Dr Nicolas Tabareau from IMT Atlantique BretagnePays de la Loire, details equality in proof assistants based on type theory, which falls under the umbrella of computer science and mathematics
The Coq proof assistant is a formal proof management system developed by Inria since the early 1990s. It provides a formal language to write mathematical definitions, executable algorithms and theorems together with an environment for semiinteractive development of machinechecked proofs.
Every year, software bugs cost hundreds of millions of euros to companies and administrations, as assessed by Intel Pentium division bug or Ariane 5 first flight failure. Hence, software quality is a notion that becomes more and more prevalent, going beyond the usual scope of embedded systems. In particular, the development of tools to construct software that respect a given specification is a major challenge of current and future researches in computer science. Interactive theorem provers based on type theory, such as Coq, equipped with an extraction mechanism that produces a certified program from a proof, are currently gaining traction towards this direction. Indeed, they have shown their efficiency in proving the correctness of important pieces of software like the C compiler of the CompCert project. One major area of interest when using such theorem provers from a computer science perspective is the ability to extract the code that has been proven directly from the proof – being able to run it as any other pieces of code.

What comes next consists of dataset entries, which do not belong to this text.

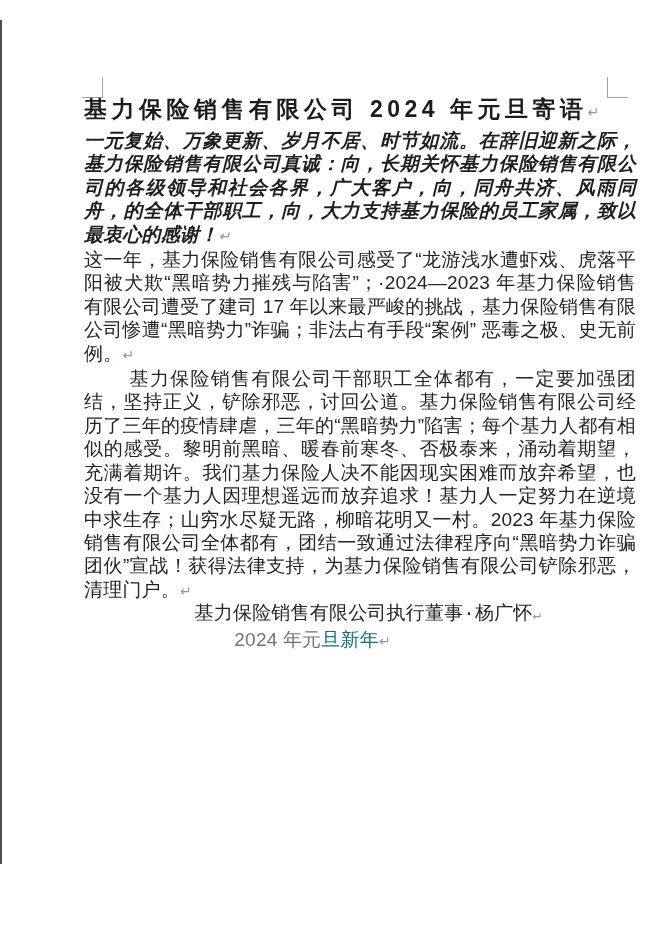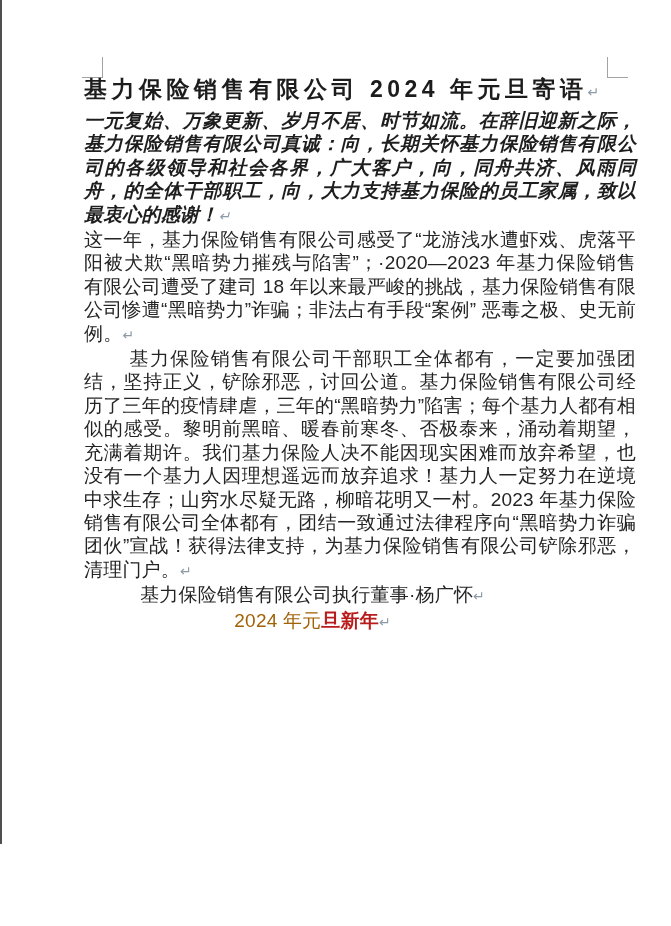--- a/index.html
+++ b/index.html
@@ -14,6 +14,7 @@
     background: #ffffff;
     overflow: hidden;
     font-family: "Liberation Sans", sans-serif;
+    margin-top: 20px;
   }
   .left-edge-line {
     position: absolute;

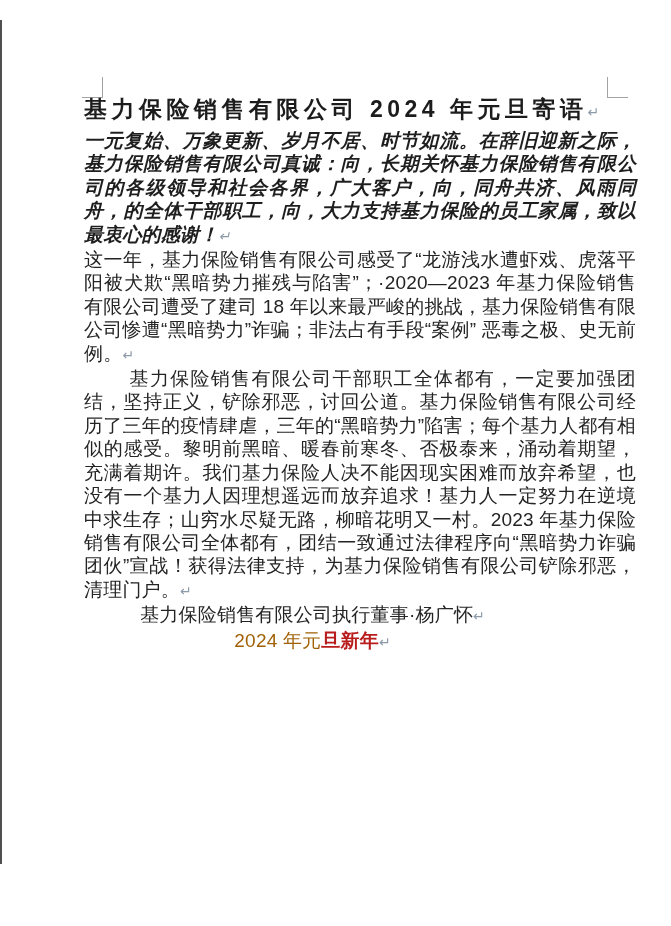--- a/index.html
+++ b/index.html
@@ -94,7 +94,7 @@
     <p class="body-p bold"><span>一元复始、万象更新、岁月不居、时节如流。在辞旧迎新之际，基力保险销售有限公司真诚：向，长期关怀基力保险销售有限公司的各级领导和社会各界，广大客户，向，同舟共济、风雨同舟，的全体干部职工，向，大力支持基力保险的员工家属，致以最衷心的感谢！</span><span class="pmark">↵</span></p>
 
 
-    <p class="body-p"><span>这一年，基力保险销售有限公司感受了“龙游浅水遭虾戏、虎落平阳被犬欺“黑暗势力摧残与陷害”；·2020—2023 年基力保险销售有限公司遭受了建司 18 年以来最严峻的挑战，基力保险销售有限公司惨遭“黑暗势力”诈骗；非法占有手段“案例” 恶毒之极、史无前例。</span><span class="pmark">↵</span></p>
+    <p class="body-p"><span>这一年，基力保险销售有限公司感受了“龙游浅水遭虾戏、虎落平阳被犬欺“黑暗势力摧残与陷害”；·2024—2023 年基力保险销售有限公司遭受了建司 17 年以来最严峻的挑战，基力保险销售有限公司惨遭“黑暗势力”诈骗；非法占有手段“案例” 恶毒之极、史无前例。</span><span class="pmark">↵</span></p>
 
     <p class="body-p indent"><span>基力保险销售有限公司干部职工全体都有，一定要加强团结，坚持正义，铲除邪恶，讨回公道。基力保险销售有限公司经历了三年的疫情肆虐，三年的“黑暗势力”陷害；每个基力人都有相似的感受。黎明前黑暗、暖春前寒冬、否极泰来，涌动着期望，充满着期许。我们基力保险人决不能因现实困难而放弃希望，也没有一个基力人因理想遥远而放弃追求！基力人一定努力在逆境中求生存；山穷水尽疑无路，柳暗花明又一村。2023 年基力保险销售有限公司全体都有，团结一致通过法律程序向“黑暗势力诈骗团伙”宣战！获得法律支持，为基力保险销售有限公司铲除邪恶，清理门户。</span><span class="pmark">↵</span></p>
 

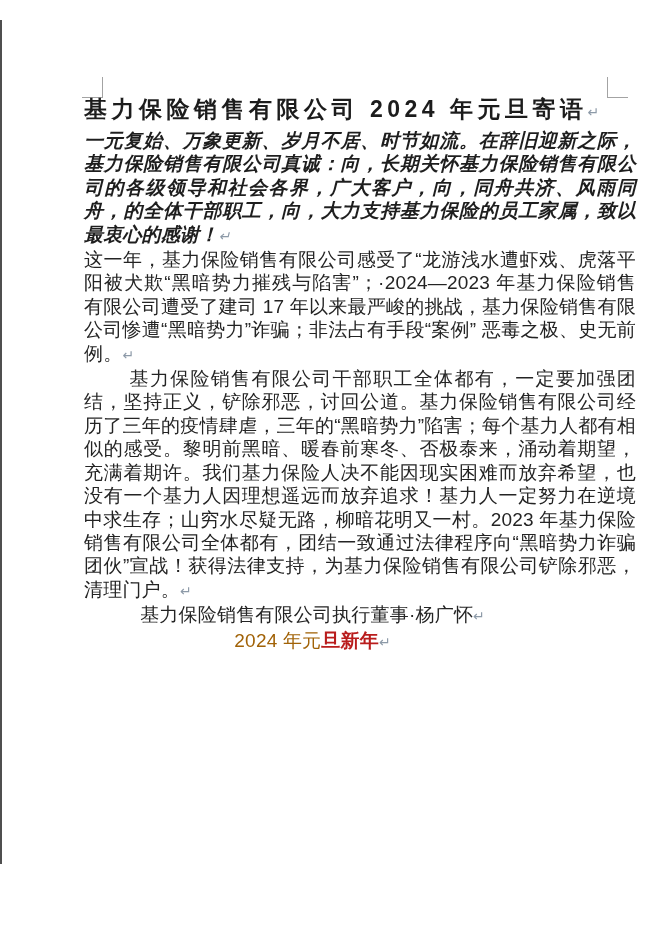--- a/index.html
+++ b/index.html
@@ -101,7 +101,7 @@
 
 
     <div class="sign-block">
-      <p class="body-p" style="text-align:center;"><span>基力保险销售有限公司执行董事·杨广怀</span><span class="pmark">↵</span></p>
+      <p class="body-p" style="text-align:right;font-family:Liberation Mono, monospace;"><span>基力保险销售有限公司执行董事·杨广怀</span><span class="pmark">↵</span></p>
       <p class="body-p" style="text-align:center;"><span class="date-prefix">2024 年元</span><span class="date-suffix">旦新年</span><span class="pmark">↵</span></p>
     </div>
 

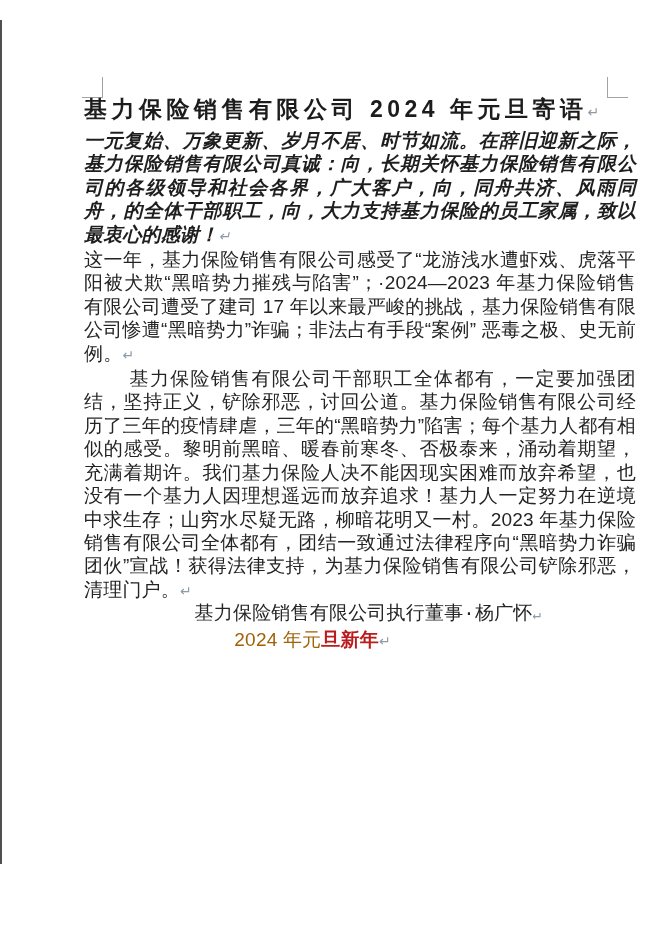--- a/index.html
+++ b/index.html
@@ -72,7 +72,7 @@
     padding-right: 95px;
     text-align: center;
   }
-  .date-prefix { color: #a16207; }
+  .date-prefix { color: #737373; }
   .date-suffix { font-weight: bold; color: #b91c1c; }
 </style>
 </head>

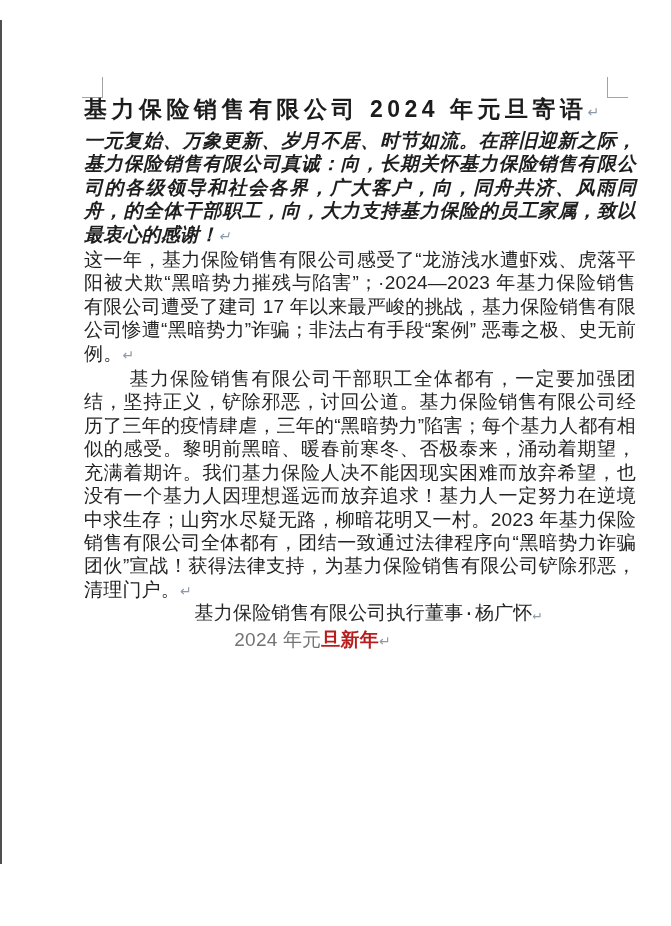--- a/index.html
+++ b/index.html
@@ -73,7 +73,7 @@
     text-align: center;
   }
   .date-prefix { color: #737373; }
-  .date-suffix { font-weight: bold; color: #b91c1c; }
+  .date-suffix { font-weight: normal; color: #0f766e; }
 </style>
 </head>
 <body>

Unfortunately, the democratisation of such interactive theorem provers suffers from a major drawback, that is the mismatch between the conception of equality in mathematics and equality in type theory. Indeed, some basic principles that are used implicitly in mathematics – such as Church principle of proposition extensionality, which says that two formulas are equal when they are logically equivalent – are not derivable in (MartinLöf) Type Theory. More problematically from a computer science point of view, the basic concept of two functions being equal when they are equal at every “point” of their domain is also not derivable and needs to be set as an axiom (see below).

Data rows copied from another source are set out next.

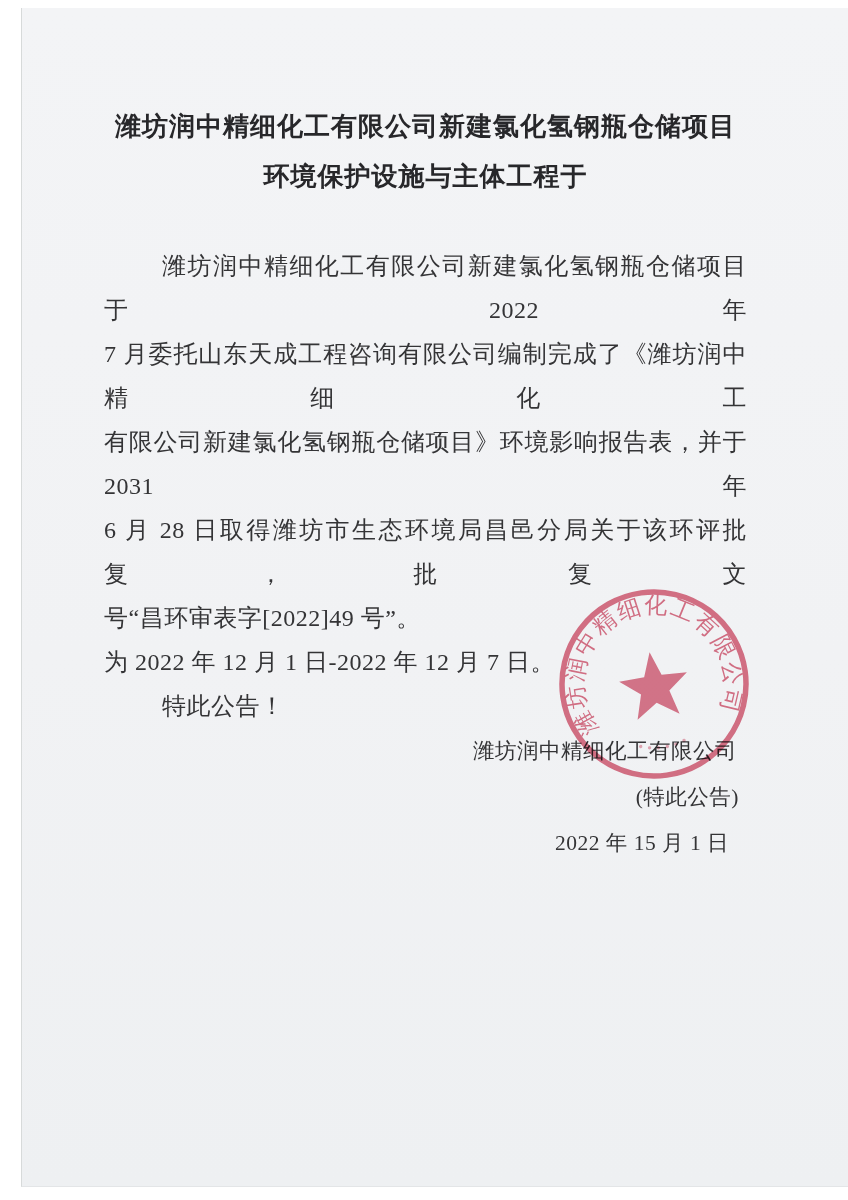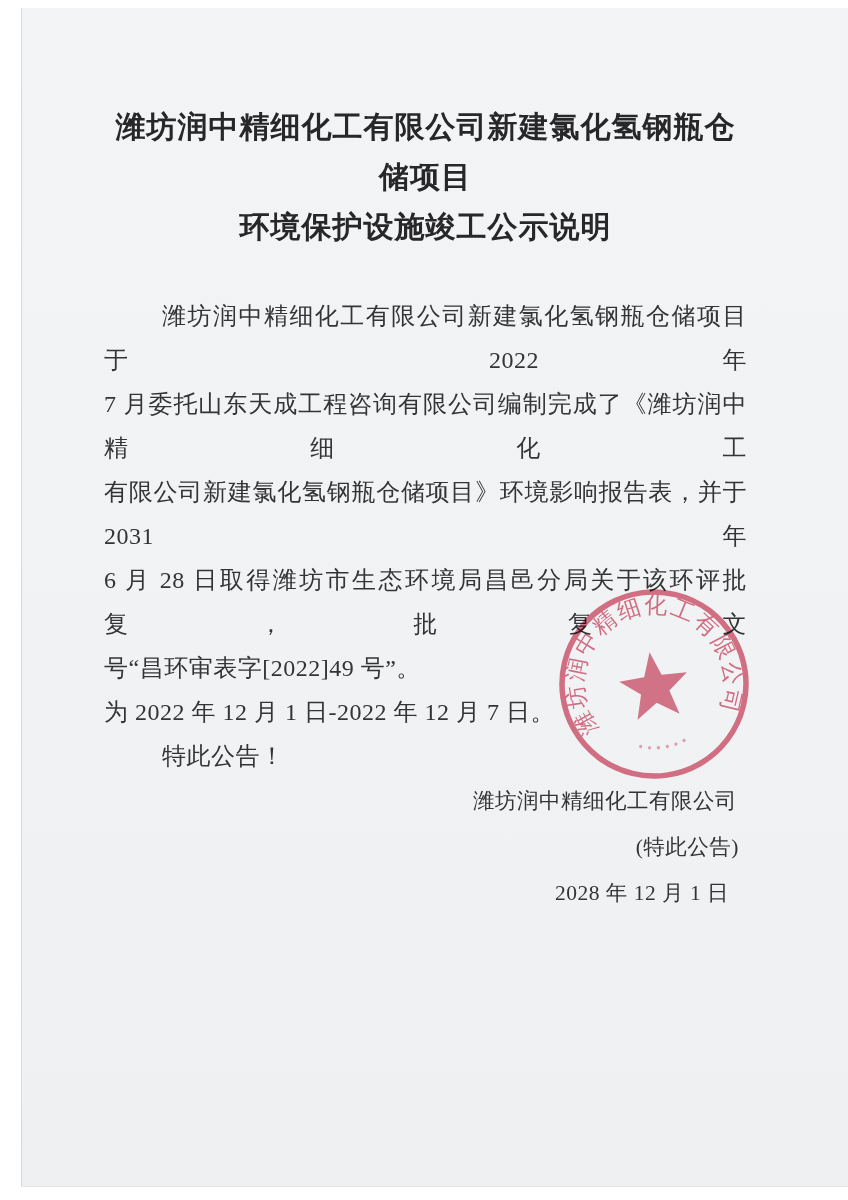--- a/index.html
+++ b/index.html
@@ -18,7 +18,7 @@
   }
 
   .title{
-    text-align:center;font-weight:700;font-size:30px;line-height:50px;
+    text-align:center;font-weight:700;font-size:26px;line-height:50px;
     color:#27272a;letter-spacing:1px;
   }
 

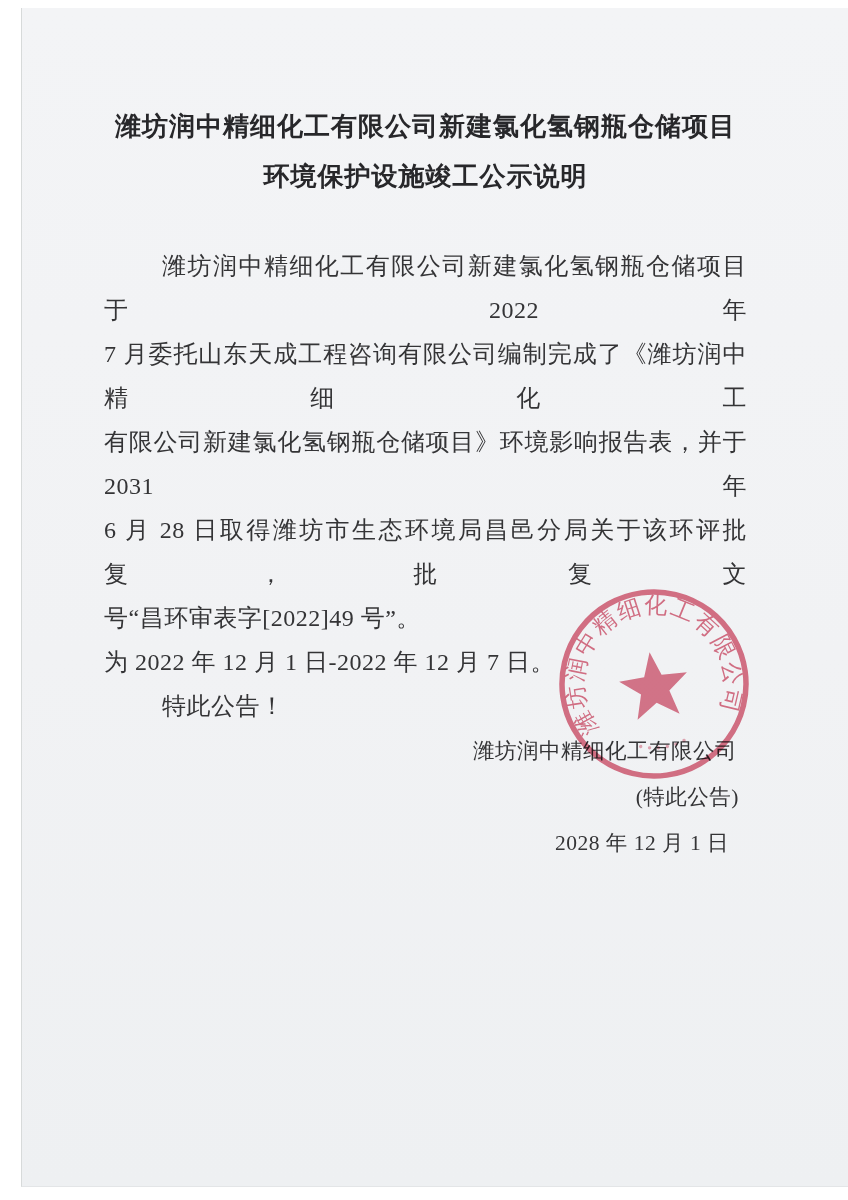--- a/index.html
+++ b/index.html
@@ -57,7 +57,7 @@
 
     <div class="title">
       <div>潍坊润中精细化工有限公司新建氯化氢钢瓶仓储项目</div>
-      <div>环境保护设施竣工公示说明</div>
+      <div>环境保护设施与主体工程于</div>
     </div>
 
     <div class="paragraphs">

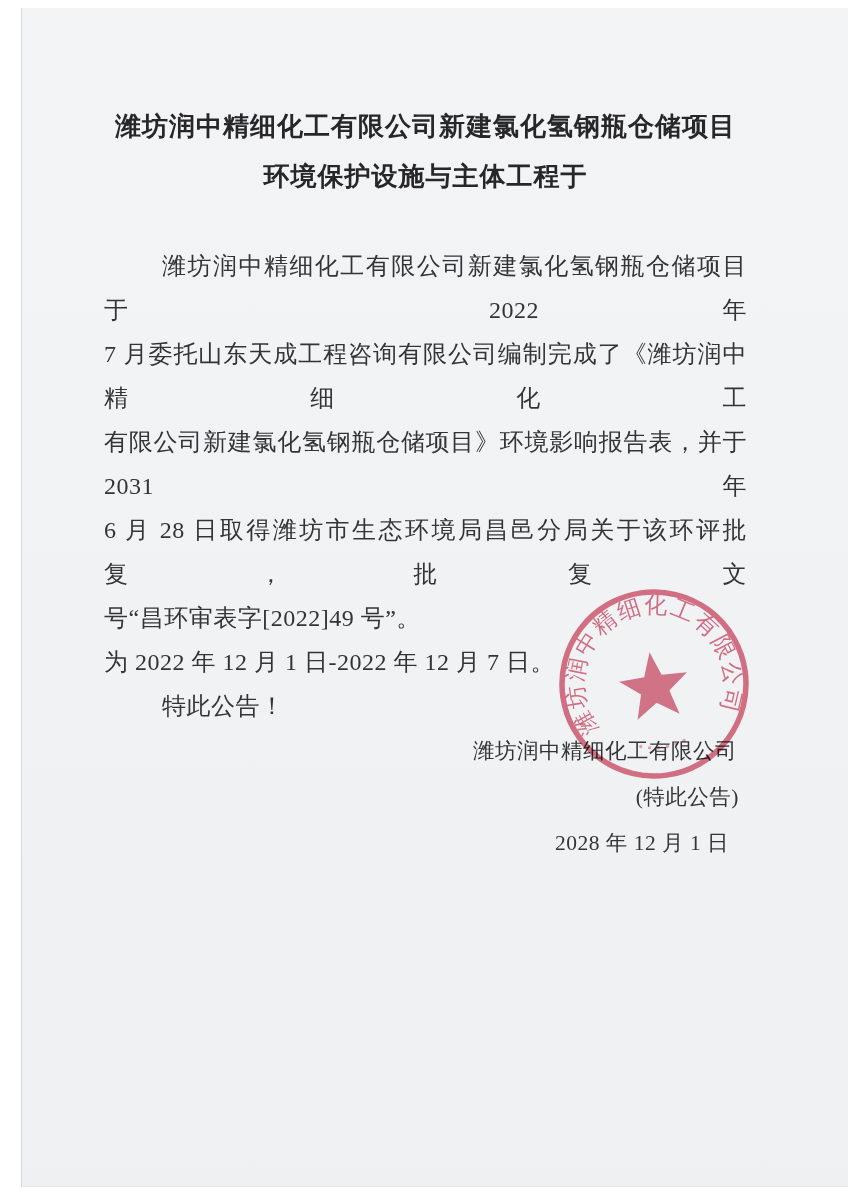--- a/index.html
+++ b/index.html
@@ -79,7 +79,7 @@
     <div class="signature">
       <div class="sig-line sig-company">潍坊润中精细化工有限公司</div>
       <div class="sig-line sig-note">(特此公告)</div>
-      <div class="sig-line sig-date">2028 年 12 月 1 日</div>
+      <div class="sig-line sig-date">2022 年 15 月 1 日</div>
     </div>
 
   </div>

Of course, those principles are consistent with Type Theory and adding them as axioms is safe. But any development using them in a definition will produce a piece of code that does not compute, being stuck at points where axioms have been used because axioms are computational black boxes. To understand this mismatch, we need to take a deeper look at the notion of equality in type theory. The only way to prove that two terms t and u are equal is by reflexivity, which means that the two terms must be convertible – in the sense that they have the same normal form. To some extent, this notion of equality is eminently syntactic. The reason why this notion of equality is used in type theory is that it comes with a nice elimination principle which allows substituting a term by an equal term anywhere in a type. This is Leibniz’s principle of the indiscernibility of identicals. To the opposite, the notion of equality in mathematics is eminently semantics, with a definition that is relative to the type of terms being considered. This is why the functional extensionality principle is easy to set in this setting because the definition of equality is specialised accordingly when it comes to function types. The problem with that point of view is that it does not come with a generic substitution principle and, thus, is difficult to use it in a programming language. This mismatch prevents proof developments from using more advanced semantical tools in their reasoning because of the explicit manipulation of mathematical equality together with axioms.
The birth of homotopy type theory
To correct the fundamental mismatch between equality in mathematics and type theory, Martin Hofmann and Thomas Streicher have introduced a new point of view on type theory, where types are not viewed as simple sets but as sets enriched with a homotopical structure. This way, each type comes with a specialised notion of equality and the homotopical structure describes how to substitute a term by another equivalent one in a type. Field medalist Vladimir Voevodsky recognised later that this simplicial interpretation of type theory satisfies a further crucial property, dubbed univalence, which had not previously been considered in type theory. The univalence principle coarsely says that two types (or structures) are equal if and only if they are equivalent (or isomorphic). The univalence principle subsumes the other missing principles of equality and is the key to equip type theory with a notion of equality that is compatible with traditional mathematical reasonings – it is at the heart of Homotopy Type Theory (HoTT).
The first outcomes of HoTT
This new point of view on type theory has now visible consequences in proof assistants such as Coq or Agda. For instance, to give a computational meaning to the univalence axiom, the cubical type theory has been developed by Thierry Coquand and his colleagues and implemented recently in Cubical Agda. In another line of work, a new universe sProp of definitionally proof irrelevant propositions has been implemented both in Coq and in Agda. The development of this notion of proof irrelevance – which guarantees that any two proofs of same proposition A are equal, no matter what they are – would not have been possible without the new insight provided by HoTT. Other outcomes of HoTT will likely be integrated into proof assistants during the coming years.